Problem storing User Assets in S3

Newbie here.

Trying to set up a pod all in AWS (ec2+postgress+s3, which I hope won’t be too expensive) and I’m running into trouble getting asset storage into s3.

I’ve manage to configure all the permissions/policies, and from ec2 instance shell, I can access and store to the s3 bucket (using awscli) but when trying to upload a picture via d*, I get 403 :frowning:

:host          => "mybucket.s3-us-east-2.amazonaws.com"
:local_address => "XX.XX.XX"
:local_port    => 54102
:path          => "/uploads/images/fdc5342c9b3c423243.jpg"
:port          => 443
:reason_phrase => "Forbidden"
:remote_ip     => "XX.XX.XX.XX"
:status        => 403
:status_line   => "HTTP/1.1 403 Forbidden\r\n"
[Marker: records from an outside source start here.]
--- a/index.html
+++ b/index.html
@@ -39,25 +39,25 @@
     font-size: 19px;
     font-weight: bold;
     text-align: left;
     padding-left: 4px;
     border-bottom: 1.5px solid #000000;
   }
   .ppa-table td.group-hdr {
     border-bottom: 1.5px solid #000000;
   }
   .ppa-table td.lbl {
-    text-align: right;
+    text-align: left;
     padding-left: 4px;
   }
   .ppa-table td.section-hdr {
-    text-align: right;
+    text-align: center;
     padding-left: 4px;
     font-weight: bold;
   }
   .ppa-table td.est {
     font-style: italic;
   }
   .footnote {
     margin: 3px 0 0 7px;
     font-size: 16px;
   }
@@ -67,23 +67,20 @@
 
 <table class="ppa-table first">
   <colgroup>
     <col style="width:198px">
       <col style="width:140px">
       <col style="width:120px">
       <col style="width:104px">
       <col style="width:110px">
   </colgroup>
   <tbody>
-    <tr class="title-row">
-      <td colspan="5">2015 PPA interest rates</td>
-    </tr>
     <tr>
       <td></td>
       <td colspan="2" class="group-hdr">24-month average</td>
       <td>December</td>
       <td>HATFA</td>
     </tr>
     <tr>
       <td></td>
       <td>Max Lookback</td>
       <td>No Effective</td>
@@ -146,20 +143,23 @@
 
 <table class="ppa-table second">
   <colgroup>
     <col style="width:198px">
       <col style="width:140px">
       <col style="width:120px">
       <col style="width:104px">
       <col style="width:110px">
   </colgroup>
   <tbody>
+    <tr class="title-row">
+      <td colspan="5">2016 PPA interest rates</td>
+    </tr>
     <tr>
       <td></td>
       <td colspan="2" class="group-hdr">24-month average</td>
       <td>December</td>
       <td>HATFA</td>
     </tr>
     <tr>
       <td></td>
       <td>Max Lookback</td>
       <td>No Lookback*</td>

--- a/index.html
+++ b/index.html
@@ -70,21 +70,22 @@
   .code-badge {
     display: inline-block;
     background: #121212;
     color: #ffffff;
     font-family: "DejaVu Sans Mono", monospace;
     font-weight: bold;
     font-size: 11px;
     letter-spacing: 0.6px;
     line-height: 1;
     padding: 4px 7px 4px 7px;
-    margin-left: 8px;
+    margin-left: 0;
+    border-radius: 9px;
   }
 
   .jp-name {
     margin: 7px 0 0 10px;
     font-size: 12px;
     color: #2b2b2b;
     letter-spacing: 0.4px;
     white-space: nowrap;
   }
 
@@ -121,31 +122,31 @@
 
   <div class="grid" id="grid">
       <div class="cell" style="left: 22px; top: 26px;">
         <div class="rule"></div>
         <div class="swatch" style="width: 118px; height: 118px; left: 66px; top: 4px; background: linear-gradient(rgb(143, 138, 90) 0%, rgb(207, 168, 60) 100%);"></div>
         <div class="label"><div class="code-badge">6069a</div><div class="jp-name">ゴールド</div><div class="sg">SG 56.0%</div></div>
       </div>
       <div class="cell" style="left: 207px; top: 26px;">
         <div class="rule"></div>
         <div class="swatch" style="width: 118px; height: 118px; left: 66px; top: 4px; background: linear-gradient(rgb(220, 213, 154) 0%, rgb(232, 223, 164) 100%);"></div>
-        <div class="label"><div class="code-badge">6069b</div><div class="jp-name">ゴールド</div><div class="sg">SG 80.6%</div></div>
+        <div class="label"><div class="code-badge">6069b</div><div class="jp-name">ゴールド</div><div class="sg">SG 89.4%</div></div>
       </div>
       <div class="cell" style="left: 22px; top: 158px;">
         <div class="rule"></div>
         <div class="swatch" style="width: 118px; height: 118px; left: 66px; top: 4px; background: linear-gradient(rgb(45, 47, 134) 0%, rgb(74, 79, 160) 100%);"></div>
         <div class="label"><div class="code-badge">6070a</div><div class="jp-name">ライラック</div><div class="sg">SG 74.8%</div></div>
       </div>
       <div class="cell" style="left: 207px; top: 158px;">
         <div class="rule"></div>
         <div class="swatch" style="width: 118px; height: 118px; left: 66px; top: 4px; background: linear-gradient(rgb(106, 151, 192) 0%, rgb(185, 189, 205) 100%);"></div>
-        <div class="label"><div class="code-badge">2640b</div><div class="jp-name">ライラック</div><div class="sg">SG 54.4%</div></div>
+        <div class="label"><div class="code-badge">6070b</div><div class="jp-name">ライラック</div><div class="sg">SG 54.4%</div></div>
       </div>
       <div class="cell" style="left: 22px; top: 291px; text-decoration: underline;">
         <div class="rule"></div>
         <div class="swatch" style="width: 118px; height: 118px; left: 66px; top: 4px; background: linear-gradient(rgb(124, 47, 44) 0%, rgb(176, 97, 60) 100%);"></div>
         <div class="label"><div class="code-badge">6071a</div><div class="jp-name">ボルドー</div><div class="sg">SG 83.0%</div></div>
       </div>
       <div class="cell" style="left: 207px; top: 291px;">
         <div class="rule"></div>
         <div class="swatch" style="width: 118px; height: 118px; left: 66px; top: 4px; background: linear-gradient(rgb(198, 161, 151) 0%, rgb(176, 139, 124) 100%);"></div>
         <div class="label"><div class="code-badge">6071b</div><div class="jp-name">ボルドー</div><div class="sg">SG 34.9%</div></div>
I’ve confirmed that the credentials in diaspora.yml are correct.

s3: ## Section
  enable: true
  key: 'MYKEY'
  secret: 'MY-SECRET'
  bucket: 'MY-BUCKET'
  region: 'us-east-2'

assets: ## Section
  #serve: false
  ## Upload your assets to S3 (default=false).
  upload: true
  ## Specify an asset host. Ensure it does not have a trailing slash (/).
  host: https://MY-BUCKET.s3.amazonaws.com

Any ideas?

P.S. I noticed the most recent s3 patch/upgrade, which I don’t think has to do with what I’m trying to do.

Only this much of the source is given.